While Hartwell identifies five levels of grammar in his article, the three described here are particularly useful in thinking about how and whether to teach grammar separate from a student’s writing:
Internalized grammar, i.e., the grammar in our heads. How many of us, for example, can give the rule for arranging the adjectives in this sentence? “Four little French girls walked to school.” Or for making plurals of these nonsense words: thole, flitch, plast?
Grammar as general rules, which may or may not be applied in practice. We have rules for article use, for example, but also lots of exceptions. Why do we say in American English, for example, “I went to college” versus “I went to a university.”
School grammar, i.e., the names and functions of parts of speech and parts of sentences. Most of us native speakers could probably parse this nonsense sentence: The scallywags gamboled falloly in the boody mires. (e.g. “scallywags” is a plural noun and the subject of the sentence).
We often draw on school grammar to decide whether to use the nominative or objective case (“she” or “her,” for example), or where to insert punctuation. In order to draw on school grammar, however, we first need to notice that there might be a question about which word form or mark of punctuation is correct.
Why do the errors in students’ writing “excite our fury,” Joe Williams asks
in “The Phenomenology of Error.” We often don’t notice errors in our peers’ prose or in professional work, he says, because we are not looking for errors. We find so many errors in student work because we expect to find them and we watch for them. Errors are located not simply on the page, he argues, but also in readers.
Moreover, some errors are particularly noticeable and stigmatizing, e.g. ESL errors, class-based errors, and dialect errors (especially black vernacular).

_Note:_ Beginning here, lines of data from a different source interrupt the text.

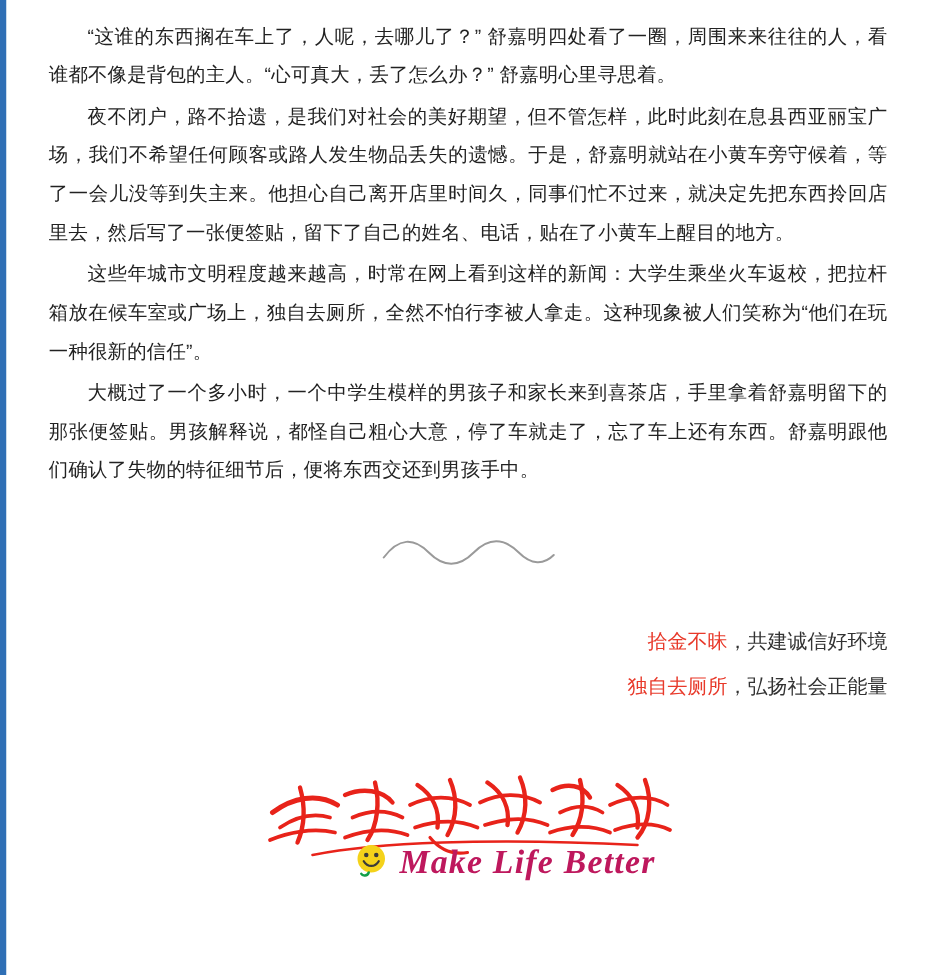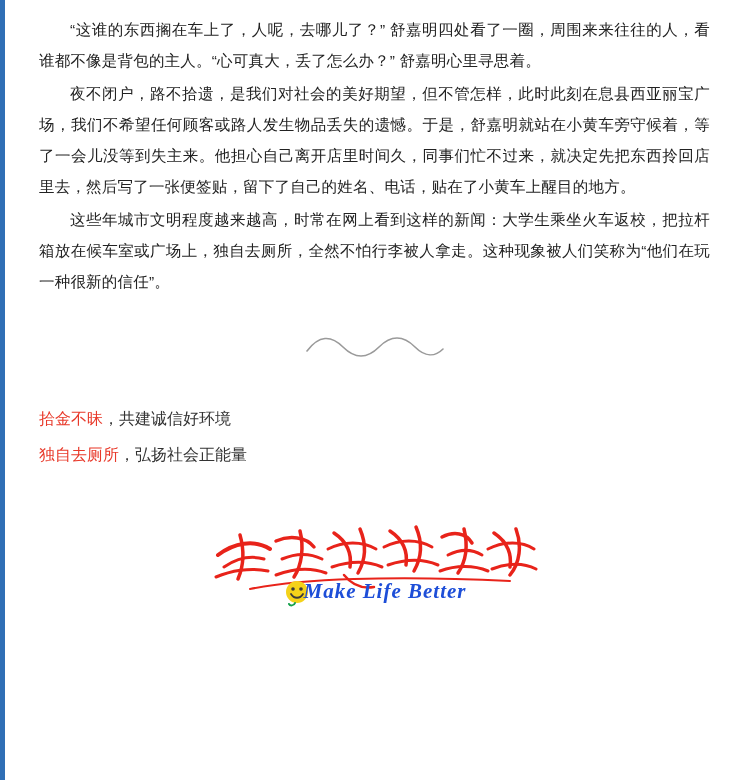--- a/index.html
+++ b/index.html
@@ -43,21 +43,21 @@
     text-indent: 2em;
   }
   .divider {
     margin: 36px auto 0 auto;
     width: 140px;
     height: 30px;
     display: block;
   }
   .slogans {
     margin-top: 38px;
-    text-align: left;
+    text-align: right;
     font-size: 16px;
     line-height: 36px;
     color: #333333;
   }
   .slogans .hl {
     color: #e8392a;
   }
   .signature-wrap {
     margin-top: 42px;
     display: flex;
@@ -69,47 +69,48 @@
     width: 330px;
     height: 110px;
   }
   .sig-svg {
     position: absolute;
     left: 0;
     top: 0;
   }
   .make-life {
     position: absolute;
-    left: 94px;
+    left: 110px;
     top: 64px;
     font-family: "Liberation Serif", serif;
     font-style: italic;
     font-weight: bold;
-    font-size: 21px;
-    color: #1d4ed8;
+    font-size: 27px;
+    color: #be185d;
     letter-spacing: 1px;
     white-space: nowrap;
   }
   .smiley {
     position: absolute;
     left: 72px;
     top: 62px;
   }
 </style>
 </head>
 <body>
 
 <div class="left-rule"></div>
 
 <div class="page">
 
   <div class="article">
     <p>“这谁的东西搁在车上了，人呢，去哪儿了？” 舒嘉明四处看了一圈，周围来来往往的人，看谁都不像是背包的主人。“心可真大，丢了怎么办？” 舒嘉明心里寻思着。</p>
     <p>夜不闭户，路不拾遗，是我们对社会的美好期望，但不管怎样，此时此刻在息县西亚丽宝广场，我们不希望任何顾客或路人发生物品丢失的遗憾。于是，舒嘉明就站在小黄车旁守候着，等了一会儿没等到失主来。他担心自己离开店里时间久，同事们忙不过来，就决定先把东西拎回店里去，然后写了一张便签贴，留下了自己的姓名、电话，贴在了小黄车上醒目的地方。</p>
     <p>这些年城市文明程度越来越高，时常在网上看到这样的新闻：大学生乘坐火车返校，把拉杆箱放在候车室或广场上，独自去厕所，全然不怕行李被人拿走。这种现象被人们笑称为“他们在玩一种很新的信任”。</p>
+    <p>大概过了一个多小时，一个中学生模样的男孩子和家长来到喜茶店，手里拿着舒嘉明留下的那张便签贴。男孩解释说，都怪自己粗心大意，停了车就走了，忘了车上还有东西。舒嘉明跟他们确认了失物的特征细节后，便将东西交还到男孩手中。</p>
   </div>
 
   <svg class="divider" viewBox="0 0 140 30">
     <path d="M2 18 C 14 2, 26 2, 38 14 C 50 26, 62 26, 74 14 C 86 2, 98 2, 110 14 C 120 24, 130 24, 138 16" fill="none" stroke="#9a9a9a" stroke-width="1.6" stroke-linecap="round"></path>
   </svg>
 
   <div class="slogans">
     <div>
       <span class="hl">拾金不昧</span><span>，共建诚信好环境</span>
     </div>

What errors do you tend to notice? Tell students!
Advice on responding to errors:
Give feedback on content and structure first.
Students will often fix sentence-level errors when they revise. Sentences that you may have spent your valuable time editing may not even show up in a revised draft. When you focus on editing errors, students may also miss the message that their paper requires larger scale revision.
Think of minor errors as a kind of “foreign accent” in the writing of your non-native students.
Ask yourself what errors you’re willing to tolerate and how flexible you can be (based on your sense of the workplaces your students will be entering). It’s also helpful to consider all of the “Englishes” spoken globally and the impact on our standard edited English.
If errors interfere with meaning by “disturbing syntax,” correct the sentence and give an explanation of the serious error(s), if possible.
Here’s an example (with credit to Leki, p. 130): “English language use much people.” This sentence contains two “minor” errors-- much people” instead of “many people” and a missing article for “English language.” It also contains a “disturbing” syntax error with the subject and object of the sentence reversed. If the sentence is changed to “Much people use English language,” is it more acceptable to you?
Practice a limited approach to feedback.
Comment on only some problems, not all. ESL writers frequently think that they will improve if all of their errors are corrected; however, research on second-language writing shows this is not necessarily the case.
Works Cited:
Hartwell, Patrick. “Grammar, Grammars, and the Teaching of Grammar” College English. (February 1985).
Leki, Ilona. Understanding ESL Writers: A Guide for Teachers. Boston: Boynton/Cook, 1992.
Williams, Joseph. “The Phenomenology of Error” College Composition and Communication. (May 1981).